From high school students to YouTube influencers and celebrities, the list of victims continues to grow, and the FBI warns that its “sextortion” caseload is expanding.
Across the internet, especially in the rank recesses of the dark web, pedophiles are having a field day with AI technology. Importantly, AI-generated child pornography includes some images borrowed from known, identifiable children, as well as wholly concocted fabrications based on thousands of digitized images strewn across the web. While the U.S. Justice Department claims this kind of content would be prosecutable under existing federal child pornography laws that cover drawings and cartoons depicting minors engaged in explicit sex, it can’t point to a single prosecution for AI child porn under this theory. Even if the Justice Department were to pursue someone for producing or possessing such material, it would have to prove that the images met the required definition of child porn as depicting minors engaged in explicit sex acts.
Federal child porn laws also wouldn’t help the high school students in New Jersey if they were portrayed as nude but not engaging in graphic conduct. Nor does that legal distinction offer much solace if the nonconsensual images of these victims live forever online to haunt them as they apply to colleges and jobs. We need a federal law to fill this widening gap between outdated legislation and high-tech reality.

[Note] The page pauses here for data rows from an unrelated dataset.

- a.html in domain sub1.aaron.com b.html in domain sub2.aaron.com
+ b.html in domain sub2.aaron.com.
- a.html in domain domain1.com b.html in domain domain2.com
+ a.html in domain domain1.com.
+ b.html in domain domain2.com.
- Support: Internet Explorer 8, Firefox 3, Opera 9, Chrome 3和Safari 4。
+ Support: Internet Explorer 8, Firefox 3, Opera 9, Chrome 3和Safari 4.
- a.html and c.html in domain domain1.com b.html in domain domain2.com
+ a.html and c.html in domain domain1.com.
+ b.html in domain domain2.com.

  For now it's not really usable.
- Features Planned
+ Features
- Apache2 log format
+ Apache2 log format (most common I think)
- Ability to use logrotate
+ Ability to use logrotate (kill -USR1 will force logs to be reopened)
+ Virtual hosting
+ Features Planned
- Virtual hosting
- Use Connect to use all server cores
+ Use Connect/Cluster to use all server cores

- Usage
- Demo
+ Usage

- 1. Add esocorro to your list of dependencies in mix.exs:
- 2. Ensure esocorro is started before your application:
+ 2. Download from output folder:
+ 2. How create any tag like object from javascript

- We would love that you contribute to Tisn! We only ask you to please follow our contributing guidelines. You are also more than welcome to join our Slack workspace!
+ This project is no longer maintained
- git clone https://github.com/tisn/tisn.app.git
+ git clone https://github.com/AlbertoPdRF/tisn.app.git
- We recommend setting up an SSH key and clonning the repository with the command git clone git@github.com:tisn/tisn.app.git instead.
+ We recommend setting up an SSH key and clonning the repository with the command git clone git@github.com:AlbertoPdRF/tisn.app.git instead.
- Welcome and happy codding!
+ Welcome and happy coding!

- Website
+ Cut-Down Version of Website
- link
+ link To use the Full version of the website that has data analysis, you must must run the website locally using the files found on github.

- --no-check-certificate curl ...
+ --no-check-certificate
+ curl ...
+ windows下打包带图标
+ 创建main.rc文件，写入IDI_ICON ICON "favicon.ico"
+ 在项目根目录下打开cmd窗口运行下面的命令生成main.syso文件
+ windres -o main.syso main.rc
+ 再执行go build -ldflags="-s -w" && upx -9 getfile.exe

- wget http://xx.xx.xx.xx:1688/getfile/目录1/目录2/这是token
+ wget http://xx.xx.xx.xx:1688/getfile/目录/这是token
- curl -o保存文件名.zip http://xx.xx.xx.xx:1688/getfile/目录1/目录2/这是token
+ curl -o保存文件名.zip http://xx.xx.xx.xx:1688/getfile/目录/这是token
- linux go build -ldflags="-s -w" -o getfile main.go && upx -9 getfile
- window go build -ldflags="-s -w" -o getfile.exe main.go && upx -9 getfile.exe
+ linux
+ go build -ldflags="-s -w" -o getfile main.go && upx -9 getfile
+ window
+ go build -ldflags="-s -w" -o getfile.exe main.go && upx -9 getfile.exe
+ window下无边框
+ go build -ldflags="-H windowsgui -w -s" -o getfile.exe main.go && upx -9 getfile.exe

That’s why the attorneys general of all 50 states are calling on Congress to do something. It’s also why President Joe Biden, in his Oct. 30 executive order addressing the need to understand and regulate AI, directed his administration to seek solutions for: preventing generative AI from producing child sexual abuse material or producing nonconsensual intimate imagery of real people (to include intimate digital depictions of the body or body parts of an identifiable person).
In June, Rep. Joe Morelle, D-N.Y., introduced the Preventing Deepfakes of Intimate Images Act in an attempt to address the continued use of AI to produce nude depictions of real victims. The legislation is a step in the right direction toward reining in the use of AI to hurt people.
Nine states — including California, Texas and Virginia — have laws that offer some legal recourse for victims of AI-generated images. Some states allow civil lawsuits by victims, others have criminalized such conduct, and still others are considering mandating digital watermarks that would help trace images back to their producers. Some internet platforms facilitate “takedown” requests from victims and claim that they remove content when requested by a verified victim.
AI-generated porn doesn’t victimize its targets just once.
All of these options, including a requirement that manufacturers of AI image-making software automatically insert a “deepfake” label on fabricated content, must be explored now by Congress and federal agencies before additional victims are faced with the horror of having this technology used against them.
AI-generated porn doesn’t victimize its targets just once. These victims are violated every time someone clicks on the images. If nine states have figured this out, then our federal government should be able to, as well. This is a rare bipartisan issue that lawmakers should seize upon to do some good before bad actors use AI to wreak more havoc on more innocent people’s lives.